Leave every picture out and print exactly the lines that run from the one containing "align-items: center;" to the end of the listing.

==== Input data

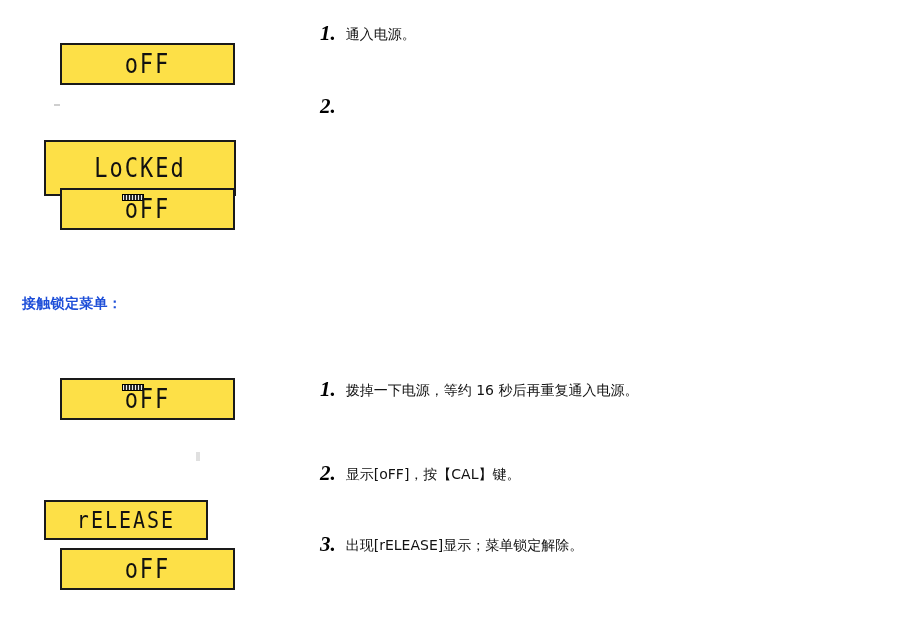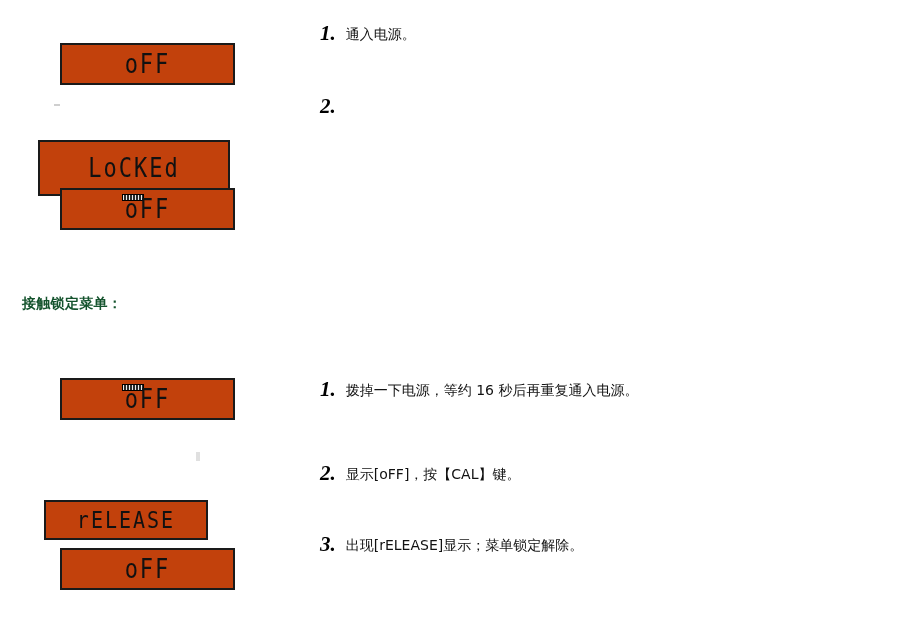--- a/index.html
+++ b/index.html
@@ -20,7 +20,7 @@
   .lcd {
     position: absolute;
     border: 2px solid #1a1a1a;
-    background: #c2410c;
+    background: #fde047;
     box-sizing: border-box;
     display: flex;
     align-items: center;

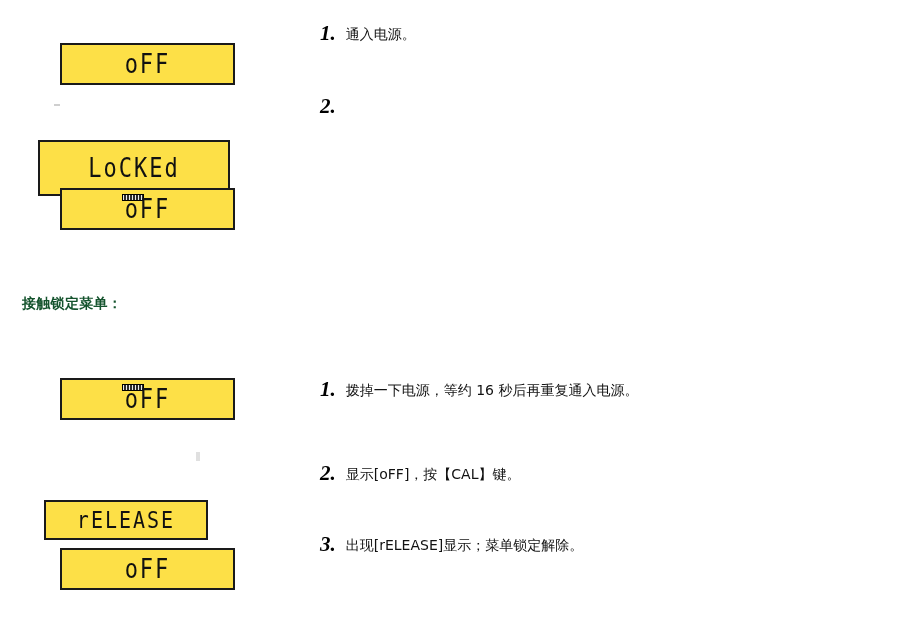--- a/index.html
+++ b/index.html
@@ -110,7 +110,7 @@
   <span class="lcd-text">oFF</span>
 </div>
 
-<div class="lcd" style="left:38px; top:140px; width:192px; height:56px;">
+<div class="lcd" style="left:44px; top:140px; width:192px; height:56px;">
   <span class="lcd-text">LoCKEd</span>
 </div>
 

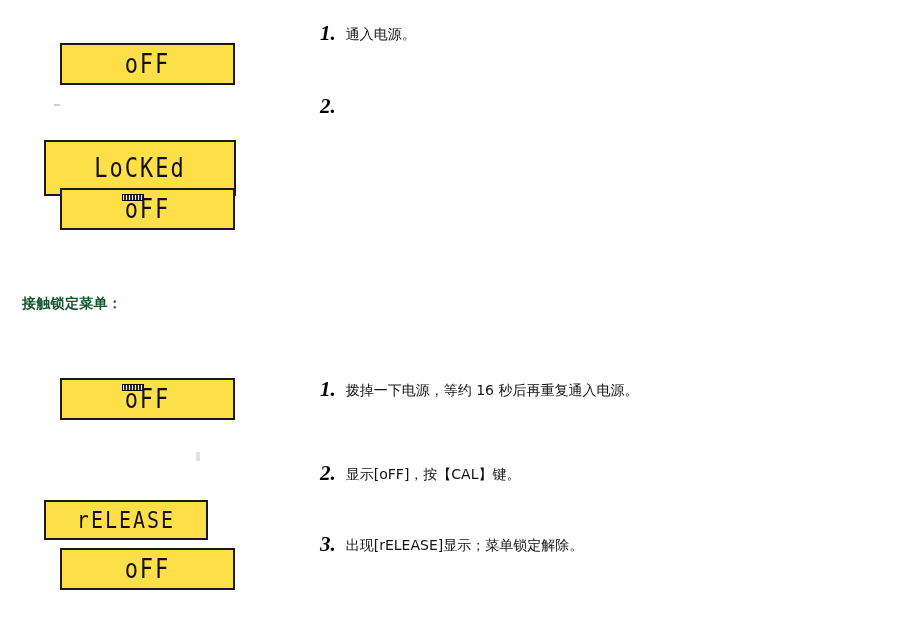--- a/index.html
+++ b/index.html
@@ -93,7 +93,7 @@
     font-family: "DejaVu Sans", sans-serif;
     font-weight: bold;
     font-size: 14px;
-    color: #14532d;
+    color: #1d4ed8;
     letter-spacing: .3px;
   }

========

Reply =
     align-items: center;

--- a/index.html
+++ b/index.html
@@ -110,7 +110,7 @@
   <span class="lcd-text">oFF</span>
 </div>
 
-<div class="lcd" style="left:38px; top:140px; width:192px; height:56px;">
+<div class="lcd" style="left:44px; top:140px; width:192px; height:56px;">
   <span class="lcd-text">LoCKEd</span>
 </div>
 

--- a/index.html
+++ b/index.html
@@ -93,7 +93,7 @@
     font-family: "DejaVu Sans", sans-serif;
     font-weight: bold;
     font-size: 14px;
-    color: #14532d;
+    color: #1d4ed8;
     letter-spacing: .3px;
   }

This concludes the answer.